While many health care providers tried to cope by using telehealth, it doesn’t cover urgent problems that require hands-on treatment. In addition, the NPR poll found that a third of rural households have serious problems connecting to the Internet.
Slabach says ensuring people have adequate broadband connections would help, but even that wouldn’t be enough.
“Many of our rural citizens are older, poorer and sicker, and so they don’t have iPads. They don’t have the necessary means, perhaps, to communicate,” Slabach says.
Cynthia Davis, who lives in central Missouri, says she had lots of trouble using telehealth.
“I’ve got a small phone so I had a three-inch screen to do these online video appointments,” Davis says of her efforts to use telehealth. “That did not work well, and even the phone would not work half the time.”

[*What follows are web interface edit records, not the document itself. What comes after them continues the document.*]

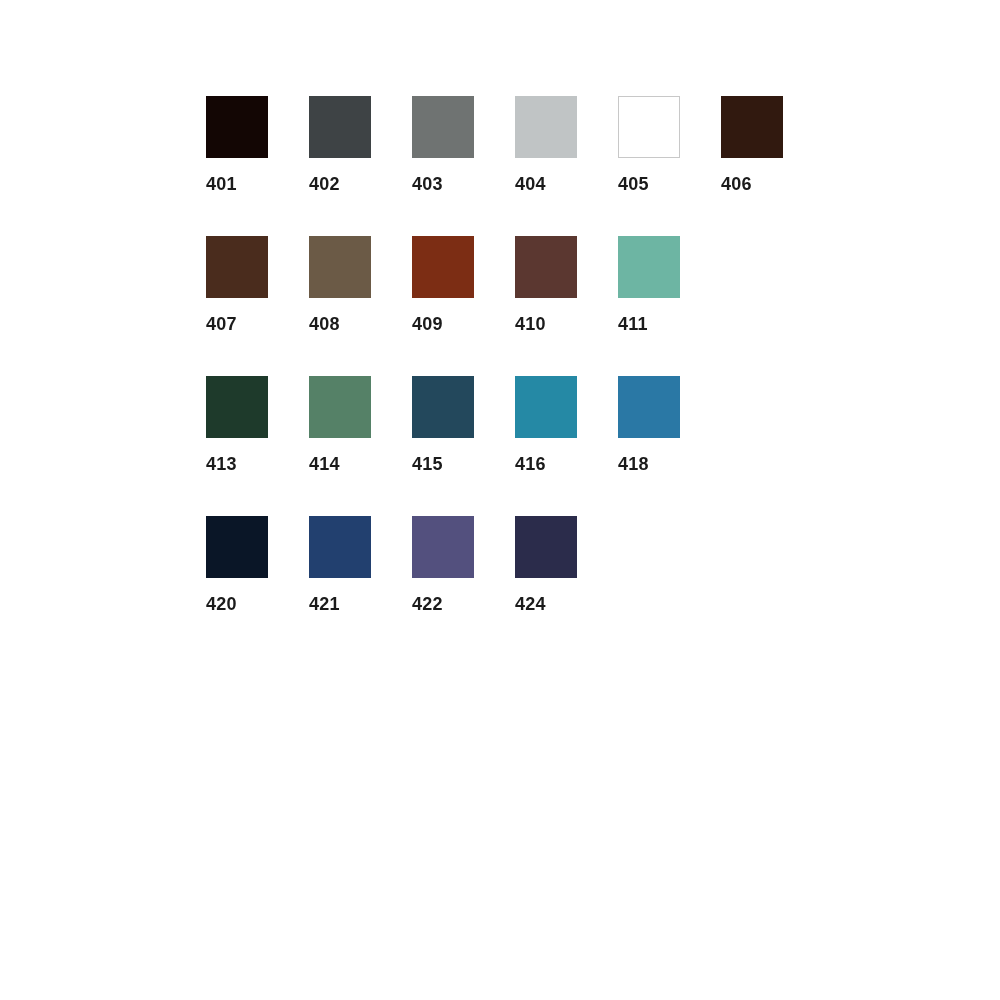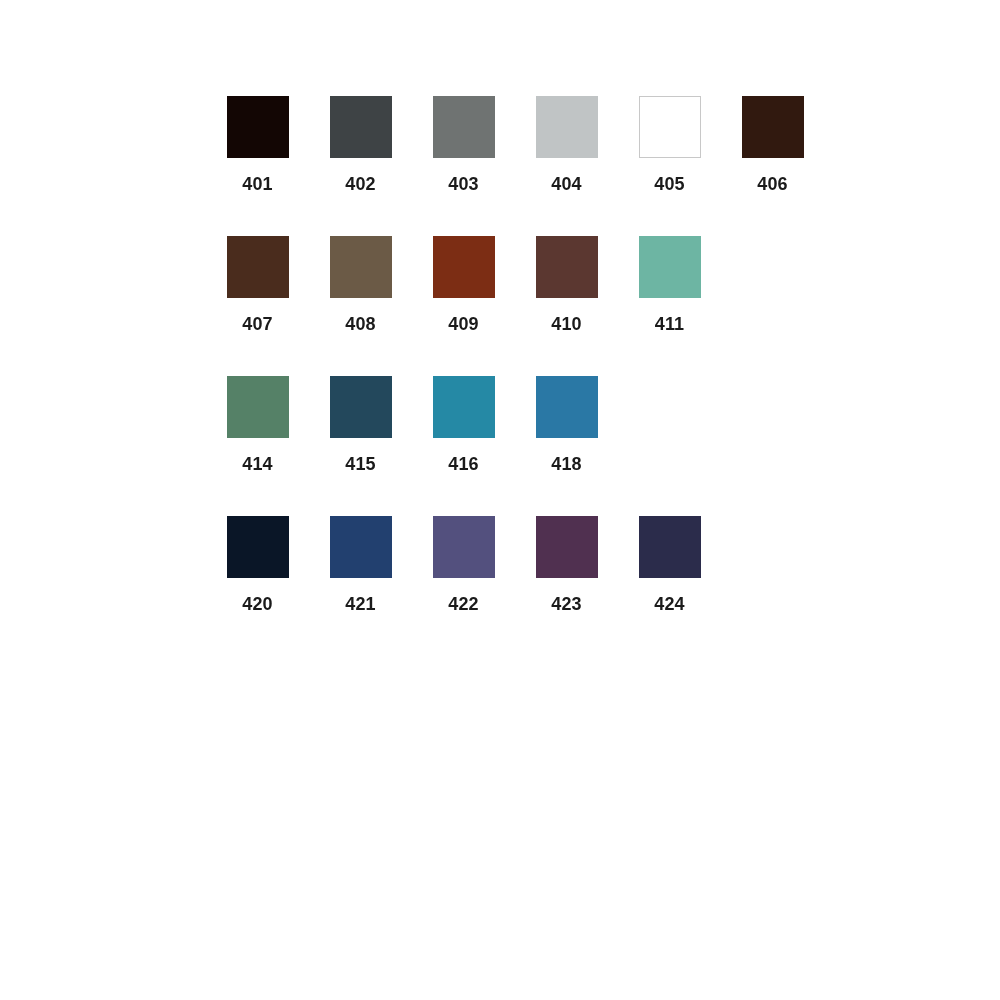--- a/index.html
+++ b/index.html
@@ -34,21 +34,21 @@
     flex-direction: row;
     margin-bottom: 38px;
     height: 102px;
   }
 
   .swatch-cell {
     width: 103px;
     height: 102px;
     display: flex;
     flex-direction: column;
-    align-items: center;
+    align-items: flex-start;
     box-sizing: border-box;
   }
 
   .swatch-chip {
     width: 62px;
     height: 62px;
     box-sizing: border-box;
     display: block;
   }
 
@@ -116,20 +116,24 @@
           <div class="swatch-chip" style="background-color: rgb(91, 55, 48);"></div>
           <div class="swatch-label">410</div>
         </div>
         <div class="swatch-cell">
           <div class="swatch-chip" style="background-color: rgb(109, 181, 163);"></div>
           <div class="swatch-label">411</div>
         </div>
       </div>
       <div class="swatch-row">
         <div class="swatch-cell">
+          <div class="swatch-chip" style="background-color: rgb(30, 58, 43);"></div>
+          <div class="swatch-label">413</div>
+        </div>
+        <div class="swatch-cell">
           <div class="swatch-chip" style="background-color: rgb(85, 129, 103);"></div>
           <div class="swatch-label">414</div>
         </div>
         <div class="swatch-cell">
           <div class="swatch-chip" style="background-color: rgb(35, 72, 92);"></div>
           <div class="swatch-label">415</div>
         </div>
         <div class="swatch-cell">
           <div class="swatch-chip" style="background-color: rgb(37, 137, 165);"></div>
           <div class="swatch-label">416</div>
@@ -146,22 +150,18 @@
         </div>
         <div class="swatch-cell">
           <div class="swatch-chip" style="background-color: rgb(34, 64, 111);"></div>
           <div class="swatch-label">421</div>
         </div>
         <div class="swatch-cell">
           <div class="swatch-chip" style="background-color: rgb(83, 80, 126);"></div>
           <div class="swatch-label">422</div>
         </div>
         <div class="swatch-cell">
-          <div class="swatch-chip" style="background-color: rgb(80, 48, 80);"></div>
-          <div class="swatch-label">423</div>
-        </div>
-        <div class="swatch-cell">
           <div class="swatch-chip" style="background-color: rgb(43, 44, 75);"></div>
           <div class="swatch-label">424</div>
         </div>
       </div>
     </div>
 </div>
 
 </body></html>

Along with obstacles to health care, many rural households are under immense financial pressure during the pandemic, according to the NPR poll. More than 40% reported they are facing serious financial problems.
For Black and Latino households, the economic toll is especially stark in rural America. More than 80% of those households are facing serious financial problems, compared to only 36% of white rural households.

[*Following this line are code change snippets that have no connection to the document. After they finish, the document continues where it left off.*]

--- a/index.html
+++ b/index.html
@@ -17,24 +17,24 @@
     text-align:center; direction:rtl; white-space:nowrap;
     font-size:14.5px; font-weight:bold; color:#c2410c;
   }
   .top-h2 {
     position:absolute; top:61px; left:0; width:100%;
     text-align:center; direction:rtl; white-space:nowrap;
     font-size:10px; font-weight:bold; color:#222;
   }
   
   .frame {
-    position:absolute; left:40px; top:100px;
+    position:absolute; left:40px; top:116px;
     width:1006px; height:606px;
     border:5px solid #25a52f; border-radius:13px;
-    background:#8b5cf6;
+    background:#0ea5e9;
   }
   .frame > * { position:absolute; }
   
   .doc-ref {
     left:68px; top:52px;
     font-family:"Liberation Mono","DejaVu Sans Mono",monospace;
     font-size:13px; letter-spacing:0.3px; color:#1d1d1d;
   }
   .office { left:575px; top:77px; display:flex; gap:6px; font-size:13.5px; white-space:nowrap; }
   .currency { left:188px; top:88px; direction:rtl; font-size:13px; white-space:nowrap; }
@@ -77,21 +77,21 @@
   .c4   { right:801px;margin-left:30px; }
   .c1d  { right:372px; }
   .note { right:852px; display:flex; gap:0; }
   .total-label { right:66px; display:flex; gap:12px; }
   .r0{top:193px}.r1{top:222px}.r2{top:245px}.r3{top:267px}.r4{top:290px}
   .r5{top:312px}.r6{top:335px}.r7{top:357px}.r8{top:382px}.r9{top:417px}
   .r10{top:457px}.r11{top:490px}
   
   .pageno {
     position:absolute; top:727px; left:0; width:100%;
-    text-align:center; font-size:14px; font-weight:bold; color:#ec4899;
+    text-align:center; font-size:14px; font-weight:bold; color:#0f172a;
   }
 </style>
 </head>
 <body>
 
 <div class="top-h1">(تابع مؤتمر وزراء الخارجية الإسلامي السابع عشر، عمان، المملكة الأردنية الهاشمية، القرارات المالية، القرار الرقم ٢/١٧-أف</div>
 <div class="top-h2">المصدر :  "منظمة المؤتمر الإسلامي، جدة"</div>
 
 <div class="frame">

More than 40% of rural families also said at least one person in their household had lost a job, been furloughed, or had wages or hours reduced. In addition, more than half of families also shared that they are having serious problems caring for their children.
Even as more clinics and doctors have resumed in-person appointments, some patients are encountering long wait times because there are not enough providers in rural areas to handle the backlog of patients.
In Arkansas, Elizabeth Booher says she scrambled to get her husband to the right doctors, when he started having severe abdominal pain in early August.
Until last week, she kept hearing that the earliest he could get surgery was late October.
“He’s lost a ton of weight because he can’t eat,” Booher says. “I feel like this is being elongated because doctors have been closed, and now they’re just trying to play catch up.”
Brett Corbett of Glens Falls, N.Y., says that last spring all of his doctor’s appointments were called off. Corbett is in recovery for substance use disorder.
“All my mental health appointments got cancelled across the board,” Corbett says. “It’s December before anyone can get a doctor’s appointment around here.”
Even with so much attention on the coronavirus, some living in rural America are barely able to find tests.
Sunshine Peebles, who lives an hour outside Syracuse, N.Y., worried she might have COVID-19 when she spiked a fever.
“There’s a lot of people who have access to free testing, where I am in upstate New York, that’s not an option,” Peebles says.
Peebles can’t afford health insurance and says money was tight because her family’s small construction business was out of work because of the pandemic.
“I should have gone sooner. I just couldn’t wait any longer. I had to go to an urgent care,” she says.
She had to pay $150 out of pocket. Luckily, her test result came back negative, but she knows others in her community have encountered similar problems.
“I think it’s a big dilemma for people who live in the more rural areas,” she says.